LB My friends are all chefs. You don't get much time for a social life. My family didn't have a view initially but are 100% behind me now. I'd like to see better pay and conditions everywhere, but I think things are changing.
This is the first time an Irish college has won the Nestlé Toque d'Or. How will you market your success?
Patrick McAnerney We have started close to home on the college website and magazine then, after the G8 [at Lough Erne Resort on 17-18 June], which is taking all our attention at the moment, the girls will be interviewed for the local and regional newspapers.
We are on Twitter, and only 40 minutes after winning, the news had spread. Our PR will hopefully set up some local TV interviews as well.
Grainne Mulholland The poor girls will get wheeled out! They will definitely help us attract the right calibre of students in the future. They are fantastic role models.
What have you learnt from the competition process?
PM The thing that sets the Nestlé Toque d'Or apart from other competitions is that it places the finalists in a wide range of different scenarios.
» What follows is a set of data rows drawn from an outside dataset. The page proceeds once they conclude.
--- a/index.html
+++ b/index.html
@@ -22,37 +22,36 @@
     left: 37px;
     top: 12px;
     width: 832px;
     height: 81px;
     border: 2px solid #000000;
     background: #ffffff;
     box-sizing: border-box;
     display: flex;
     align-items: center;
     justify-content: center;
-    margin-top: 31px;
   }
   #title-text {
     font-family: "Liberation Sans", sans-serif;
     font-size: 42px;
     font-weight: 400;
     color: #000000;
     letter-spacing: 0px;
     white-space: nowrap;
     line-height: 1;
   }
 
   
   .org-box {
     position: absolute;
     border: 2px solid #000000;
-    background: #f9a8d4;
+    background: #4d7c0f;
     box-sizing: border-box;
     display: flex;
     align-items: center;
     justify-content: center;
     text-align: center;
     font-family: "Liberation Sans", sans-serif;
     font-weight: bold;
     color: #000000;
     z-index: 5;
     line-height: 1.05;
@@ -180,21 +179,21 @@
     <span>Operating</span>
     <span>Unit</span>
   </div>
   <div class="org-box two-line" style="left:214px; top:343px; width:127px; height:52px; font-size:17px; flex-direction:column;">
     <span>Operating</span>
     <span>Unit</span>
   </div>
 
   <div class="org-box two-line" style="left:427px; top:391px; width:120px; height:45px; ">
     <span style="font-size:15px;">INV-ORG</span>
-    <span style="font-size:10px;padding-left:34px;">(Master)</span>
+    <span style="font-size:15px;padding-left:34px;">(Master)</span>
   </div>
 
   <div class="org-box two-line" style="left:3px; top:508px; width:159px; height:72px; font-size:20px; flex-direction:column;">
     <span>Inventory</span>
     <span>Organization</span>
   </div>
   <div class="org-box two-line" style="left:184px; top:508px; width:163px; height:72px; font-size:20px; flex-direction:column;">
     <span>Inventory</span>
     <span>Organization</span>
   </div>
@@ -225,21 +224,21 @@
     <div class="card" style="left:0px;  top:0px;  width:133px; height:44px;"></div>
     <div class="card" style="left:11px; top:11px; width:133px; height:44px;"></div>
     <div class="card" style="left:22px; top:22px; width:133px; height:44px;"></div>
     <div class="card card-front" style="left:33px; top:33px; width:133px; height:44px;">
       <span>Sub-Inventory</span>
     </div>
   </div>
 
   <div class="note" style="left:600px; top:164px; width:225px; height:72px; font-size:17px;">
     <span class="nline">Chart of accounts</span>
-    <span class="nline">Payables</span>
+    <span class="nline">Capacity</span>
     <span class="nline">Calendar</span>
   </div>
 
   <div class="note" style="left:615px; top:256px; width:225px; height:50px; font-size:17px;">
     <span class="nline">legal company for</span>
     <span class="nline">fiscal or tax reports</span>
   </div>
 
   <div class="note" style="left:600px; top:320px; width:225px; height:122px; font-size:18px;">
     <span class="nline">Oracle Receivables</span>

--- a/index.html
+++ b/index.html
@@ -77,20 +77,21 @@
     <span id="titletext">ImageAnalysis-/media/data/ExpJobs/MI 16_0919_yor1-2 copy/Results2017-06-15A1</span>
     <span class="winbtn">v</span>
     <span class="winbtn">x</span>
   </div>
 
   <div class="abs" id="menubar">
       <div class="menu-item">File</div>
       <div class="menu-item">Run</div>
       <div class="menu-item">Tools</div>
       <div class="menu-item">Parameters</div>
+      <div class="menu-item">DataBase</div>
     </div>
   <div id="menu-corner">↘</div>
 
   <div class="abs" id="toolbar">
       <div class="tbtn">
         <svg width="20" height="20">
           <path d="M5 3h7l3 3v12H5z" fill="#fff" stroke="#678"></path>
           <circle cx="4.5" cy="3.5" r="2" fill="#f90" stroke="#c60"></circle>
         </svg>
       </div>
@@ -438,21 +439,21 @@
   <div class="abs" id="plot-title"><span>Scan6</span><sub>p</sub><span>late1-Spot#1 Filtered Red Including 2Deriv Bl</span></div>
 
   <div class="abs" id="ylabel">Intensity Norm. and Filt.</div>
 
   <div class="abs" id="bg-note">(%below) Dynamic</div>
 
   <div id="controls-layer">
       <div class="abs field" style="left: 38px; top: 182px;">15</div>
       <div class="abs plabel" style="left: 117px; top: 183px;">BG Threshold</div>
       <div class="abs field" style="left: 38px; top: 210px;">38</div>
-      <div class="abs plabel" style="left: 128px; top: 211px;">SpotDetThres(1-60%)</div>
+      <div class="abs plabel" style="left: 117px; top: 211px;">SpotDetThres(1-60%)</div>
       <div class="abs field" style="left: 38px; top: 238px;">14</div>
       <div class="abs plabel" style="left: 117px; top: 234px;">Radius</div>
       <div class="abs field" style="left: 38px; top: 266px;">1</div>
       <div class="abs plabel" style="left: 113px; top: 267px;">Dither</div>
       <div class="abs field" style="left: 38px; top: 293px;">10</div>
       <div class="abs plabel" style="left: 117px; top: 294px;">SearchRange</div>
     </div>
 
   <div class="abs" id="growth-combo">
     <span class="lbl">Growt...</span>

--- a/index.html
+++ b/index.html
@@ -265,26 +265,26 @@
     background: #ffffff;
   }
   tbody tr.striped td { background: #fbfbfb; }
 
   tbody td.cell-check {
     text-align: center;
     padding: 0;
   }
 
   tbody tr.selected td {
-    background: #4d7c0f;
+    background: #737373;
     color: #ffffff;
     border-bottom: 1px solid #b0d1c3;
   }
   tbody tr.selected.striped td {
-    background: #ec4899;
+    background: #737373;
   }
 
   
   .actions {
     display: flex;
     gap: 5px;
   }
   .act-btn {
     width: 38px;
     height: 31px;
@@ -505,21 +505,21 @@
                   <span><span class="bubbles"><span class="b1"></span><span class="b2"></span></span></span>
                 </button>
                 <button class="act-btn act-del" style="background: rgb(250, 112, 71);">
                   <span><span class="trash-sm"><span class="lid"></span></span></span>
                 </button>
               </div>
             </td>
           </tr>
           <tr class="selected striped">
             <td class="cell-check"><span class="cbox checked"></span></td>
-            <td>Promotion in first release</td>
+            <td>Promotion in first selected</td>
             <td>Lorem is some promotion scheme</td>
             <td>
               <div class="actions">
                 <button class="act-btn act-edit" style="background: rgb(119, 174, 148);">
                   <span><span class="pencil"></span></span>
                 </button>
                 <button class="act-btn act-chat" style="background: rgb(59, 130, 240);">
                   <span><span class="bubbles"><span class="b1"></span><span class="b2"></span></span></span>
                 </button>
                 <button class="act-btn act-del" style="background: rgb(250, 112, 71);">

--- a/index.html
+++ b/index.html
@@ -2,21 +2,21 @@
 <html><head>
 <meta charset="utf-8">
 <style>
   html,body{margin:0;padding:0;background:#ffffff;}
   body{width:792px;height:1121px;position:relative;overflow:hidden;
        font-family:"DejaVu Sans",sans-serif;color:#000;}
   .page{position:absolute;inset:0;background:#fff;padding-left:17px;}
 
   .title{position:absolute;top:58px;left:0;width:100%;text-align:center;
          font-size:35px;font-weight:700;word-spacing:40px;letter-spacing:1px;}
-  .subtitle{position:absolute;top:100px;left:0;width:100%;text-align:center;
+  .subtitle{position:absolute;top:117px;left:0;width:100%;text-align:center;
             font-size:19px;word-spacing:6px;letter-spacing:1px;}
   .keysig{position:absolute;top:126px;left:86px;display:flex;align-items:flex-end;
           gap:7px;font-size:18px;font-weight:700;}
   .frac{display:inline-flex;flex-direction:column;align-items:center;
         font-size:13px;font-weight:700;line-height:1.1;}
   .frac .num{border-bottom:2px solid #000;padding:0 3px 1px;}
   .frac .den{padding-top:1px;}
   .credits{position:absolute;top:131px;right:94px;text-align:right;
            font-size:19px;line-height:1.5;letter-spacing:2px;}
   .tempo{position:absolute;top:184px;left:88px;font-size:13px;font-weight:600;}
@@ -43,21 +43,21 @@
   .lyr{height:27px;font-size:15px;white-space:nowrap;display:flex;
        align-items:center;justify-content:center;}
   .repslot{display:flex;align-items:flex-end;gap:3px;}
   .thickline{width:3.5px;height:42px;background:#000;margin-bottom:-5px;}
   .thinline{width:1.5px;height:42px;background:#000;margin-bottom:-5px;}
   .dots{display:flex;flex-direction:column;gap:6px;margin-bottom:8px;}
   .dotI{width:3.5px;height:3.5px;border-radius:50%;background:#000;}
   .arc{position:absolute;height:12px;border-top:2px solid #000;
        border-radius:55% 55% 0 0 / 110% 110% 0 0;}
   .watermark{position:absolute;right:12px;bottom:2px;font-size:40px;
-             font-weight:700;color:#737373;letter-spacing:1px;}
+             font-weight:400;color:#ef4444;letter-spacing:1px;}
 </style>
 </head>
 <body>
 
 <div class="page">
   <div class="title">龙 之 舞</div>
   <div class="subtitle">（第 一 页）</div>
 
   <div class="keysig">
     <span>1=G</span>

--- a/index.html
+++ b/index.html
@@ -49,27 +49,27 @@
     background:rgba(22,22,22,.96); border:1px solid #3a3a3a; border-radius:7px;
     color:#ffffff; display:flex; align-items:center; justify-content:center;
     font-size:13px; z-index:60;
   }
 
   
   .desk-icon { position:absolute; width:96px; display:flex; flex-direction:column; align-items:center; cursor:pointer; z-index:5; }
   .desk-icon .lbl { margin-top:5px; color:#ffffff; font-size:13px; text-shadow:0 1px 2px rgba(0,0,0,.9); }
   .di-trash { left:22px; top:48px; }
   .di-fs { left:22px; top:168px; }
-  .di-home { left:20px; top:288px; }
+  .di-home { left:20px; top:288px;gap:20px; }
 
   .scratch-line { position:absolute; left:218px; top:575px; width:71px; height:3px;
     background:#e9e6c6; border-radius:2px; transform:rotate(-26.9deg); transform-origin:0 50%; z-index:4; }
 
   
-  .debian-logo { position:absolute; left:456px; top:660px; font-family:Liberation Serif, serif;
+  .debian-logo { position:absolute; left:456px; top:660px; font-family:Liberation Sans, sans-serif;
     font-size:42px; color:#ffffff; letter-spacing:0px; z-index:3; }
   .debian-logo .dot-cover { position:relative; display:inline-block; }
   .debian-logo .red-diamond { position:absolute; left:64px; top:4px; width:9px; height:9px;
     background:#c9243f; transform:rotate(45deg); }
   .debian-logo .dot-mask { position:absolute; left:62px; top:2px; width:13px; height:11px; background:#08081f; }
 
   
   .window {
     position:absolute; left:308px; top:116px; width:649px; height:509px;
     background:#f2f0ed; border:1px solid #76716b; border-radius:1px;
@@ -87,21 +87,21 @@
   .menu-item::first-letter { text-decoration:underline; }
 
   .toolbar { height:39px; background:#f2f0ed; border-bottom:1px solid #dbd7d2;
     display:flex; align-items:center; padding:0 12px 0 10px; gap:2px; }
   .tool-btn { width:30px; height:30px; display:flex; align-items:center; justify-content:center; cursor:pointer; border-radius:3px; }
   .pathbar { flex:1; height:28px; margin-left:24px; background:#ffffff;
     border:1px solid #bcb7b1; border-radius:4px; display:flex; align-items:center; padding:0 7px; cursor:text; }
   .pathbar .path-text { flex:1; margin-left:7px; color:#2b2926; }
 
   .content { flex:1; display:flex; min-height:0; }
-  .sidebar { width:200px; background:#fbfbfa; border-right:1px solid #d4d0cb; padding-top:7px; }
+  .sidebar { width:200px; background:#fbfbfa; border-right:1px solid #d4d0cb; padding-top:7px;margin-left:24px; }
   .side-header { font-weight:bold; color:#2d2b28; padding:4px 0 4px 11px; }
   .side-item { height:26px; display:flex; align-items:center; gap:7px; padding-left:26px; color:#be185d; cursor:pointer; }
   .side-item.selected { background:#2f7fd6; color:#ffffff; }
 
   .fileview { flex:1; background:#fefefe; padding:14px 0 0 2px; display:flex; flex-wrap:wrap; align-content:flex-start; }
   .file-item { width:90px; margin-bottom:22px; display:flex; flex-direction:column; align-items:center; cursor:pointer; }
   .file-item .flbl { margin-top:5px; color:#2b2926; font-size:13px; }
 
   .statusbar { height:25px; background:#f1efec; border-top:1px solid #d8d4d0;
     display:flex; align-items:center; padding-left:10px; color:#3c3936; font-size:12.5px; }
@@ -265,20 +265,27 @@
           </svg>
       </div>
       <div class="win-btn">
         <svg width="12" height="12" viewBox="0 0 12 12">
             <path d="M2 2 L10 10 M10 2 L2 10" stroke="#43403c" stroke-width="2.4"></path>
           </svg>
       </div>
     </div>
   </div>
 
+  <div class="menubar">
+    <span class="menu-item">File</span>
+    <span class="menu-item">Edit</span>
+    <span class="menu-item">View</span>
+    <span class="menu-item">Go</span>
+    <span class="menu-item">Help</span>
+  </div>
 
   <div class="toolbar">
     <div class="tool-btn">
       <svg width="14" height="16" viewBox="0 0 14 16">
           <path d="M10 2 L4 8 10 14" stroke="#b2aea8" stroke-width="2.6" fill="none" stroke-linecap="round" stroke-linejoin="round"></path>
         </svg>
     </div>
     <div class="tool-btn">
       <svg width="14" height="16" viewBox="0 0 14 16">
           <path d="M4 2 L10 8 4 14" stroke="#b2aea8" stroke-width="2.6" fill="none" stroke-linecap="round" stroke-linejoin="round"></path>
It's about the unknown and trying to prepare them for that. We teach the students to remain calm, take stock and listen well to the brief, then employ the practical skills they have learnt at college.
GM The competition looks at the whole person and their attitude, and we will put more emphasis on this moving forward. Competition work will continue to be ongoing throughout the year.
Was it worth all the time and effort, and how did you prepare the girls?
PM Even before the finals it was worth it. As Colleen said on the night: "Winning is the icing on the cake." For us as a college, it's definitely been worth it. We've talked about entering before, but this year it just all worked out timing-wise.
What effect has it had on Colleen and Lauren and the college as a whole?
PM Lauren and Colleen are two exceptional students who are still a bit in shock. They have both had to re-engage with college life very quickly. Sharing their winning experience after the G8 will bring it to life, and they will become role models.
GM For the college, this win reinforces our ethos and credentials. Our stall is well and truly set out now.
Take One student intitative
Take One is a Nestlé Professional work-placement initiative launched alongside this year's competition to match employers withthe competiting students.
Neil Stephens, managing director of Nestlé Professional, says: "It really couldn't be easier to get involved - we're asking companies to pledge to take one of the students and create an opportunity from them to experience first-hand the very best our industry has to offer."